- [YOUR OBJECTIVE]: Scan the data beneath this task and copy each line that includes "color".
○ ○ ○
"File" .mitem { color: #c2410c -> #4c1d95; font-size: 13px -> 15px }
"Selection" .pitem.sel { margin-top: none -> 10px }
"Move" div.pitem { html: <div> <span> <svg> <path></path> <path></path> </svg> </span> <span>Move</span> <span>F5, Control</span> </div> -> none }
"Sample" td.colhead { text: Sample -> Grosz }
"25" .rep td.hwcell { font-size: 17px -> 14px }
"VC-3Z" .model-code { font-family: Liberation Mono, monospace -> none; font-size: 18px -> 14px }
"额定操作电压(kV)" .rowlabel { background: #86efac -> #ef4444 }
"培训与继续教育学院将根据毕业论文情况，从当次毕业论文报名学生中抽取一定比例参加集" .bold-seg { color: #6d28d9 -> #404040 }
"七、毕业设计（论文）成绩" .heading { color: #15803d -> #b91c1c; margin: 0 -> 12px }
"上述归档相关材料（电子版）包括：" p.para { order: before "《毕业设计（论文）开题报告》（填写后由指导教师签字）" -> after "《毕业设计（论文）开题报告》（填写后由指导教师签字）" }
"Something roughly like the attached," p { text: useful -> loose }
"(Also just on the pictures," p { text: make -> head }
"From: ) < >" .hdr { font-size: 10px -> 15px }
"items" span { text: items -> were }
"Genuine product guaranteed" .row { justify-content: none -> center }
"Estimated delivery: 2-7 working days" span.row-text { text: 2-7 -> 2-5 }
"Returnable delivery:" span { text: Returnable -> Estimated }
○ ○ ○
- [TASK ANSWER]:
"File" .mitem { color: #c2410c -> #4c1d95; font-size: 13px -> 15px }
"培训与继续教育学院将根据毕业论文情况，从当次毕业论文报名学生中抽取一定比例参加集" .bold-seg { color: #6d28d9 -> #404040 }
"七、毕业设计（论文）成绩" .heading { color: #15803d -> #b91c1c; margin: 0 -> 12px }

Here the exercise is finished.